§ Aim of the task: Out of the records below, copy all lines in which the word "Cylinder" occurs.

▬▬▬▬▬▬▬▬▬▬

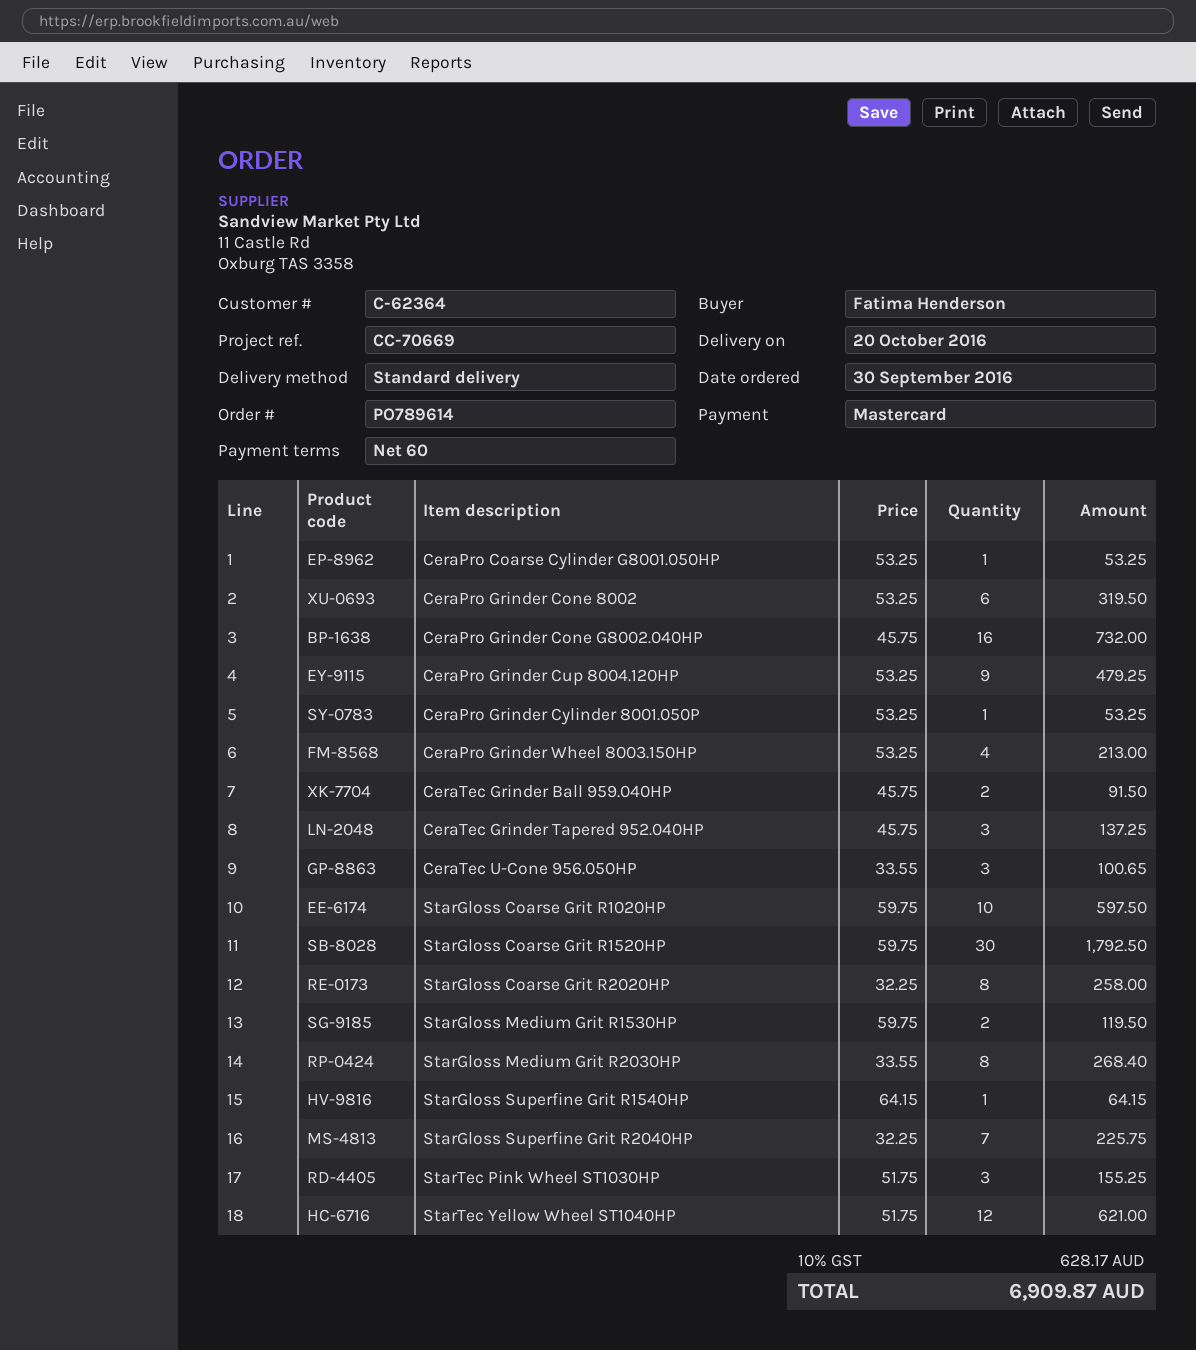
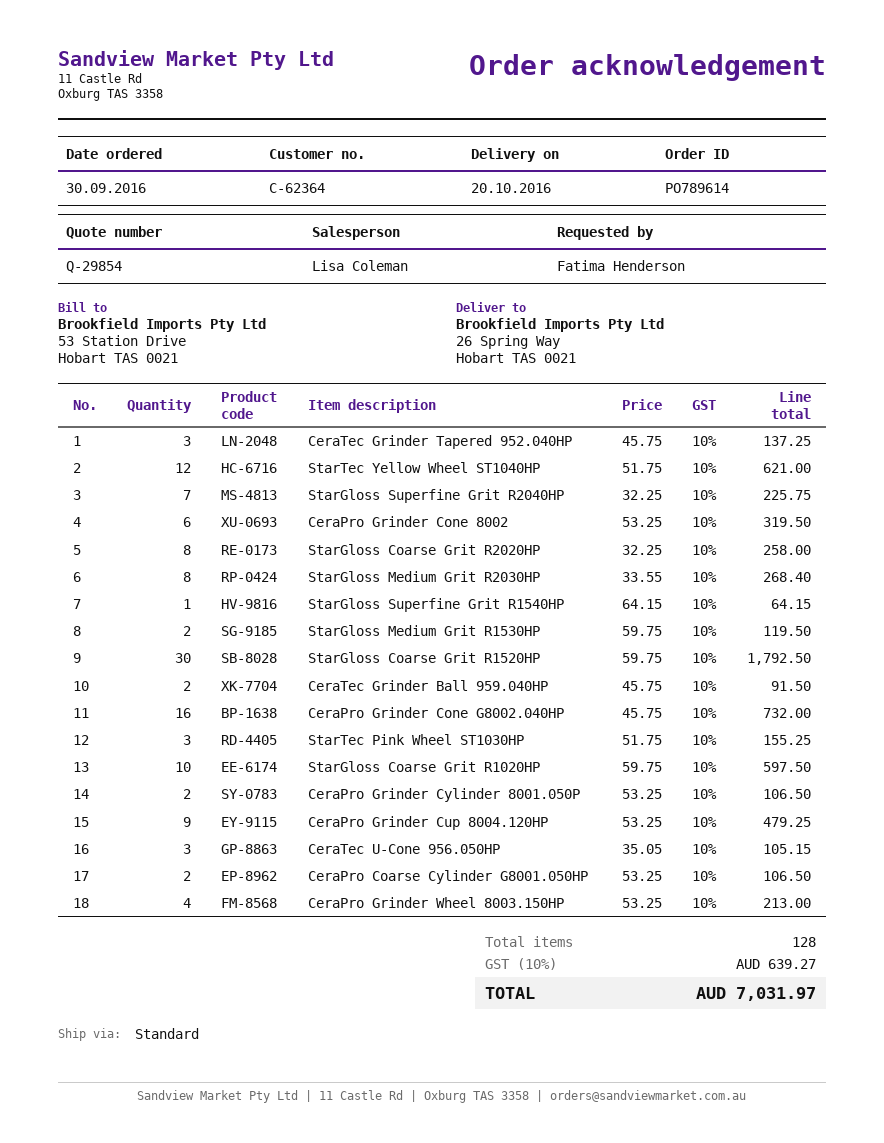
CeraPro Coarse Cylinder G8001.050HP: 1 x 53.25 = 53.25 -> 2 x 53.25 = 106.50
CeraPro Grinder Cylinder 8001.050P: 1 x 53.25 = 53.25 -> 2 x 53.25 = 106.50
CeraTec U-Cone 956.050HP: 3 x 33.55 = 100.65 -> 3 x 35.05 = 105.15
tax: 10% = 628.17 -> 10% = 639.27
total: 6909.87 -> 7031.97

▬▬▬▬▬▬▬▬▬▬

§ Problem solution:
CeraPro Coarse Cylinder G8001.050HP: 1 x 53.25 = 53.25 -> 2 x 53.25 = 106.50
CeraPro Grinder Cylinder 8001.050P: 1 x 53.25 = 53.25 -> 2 x 53.25 = 106.50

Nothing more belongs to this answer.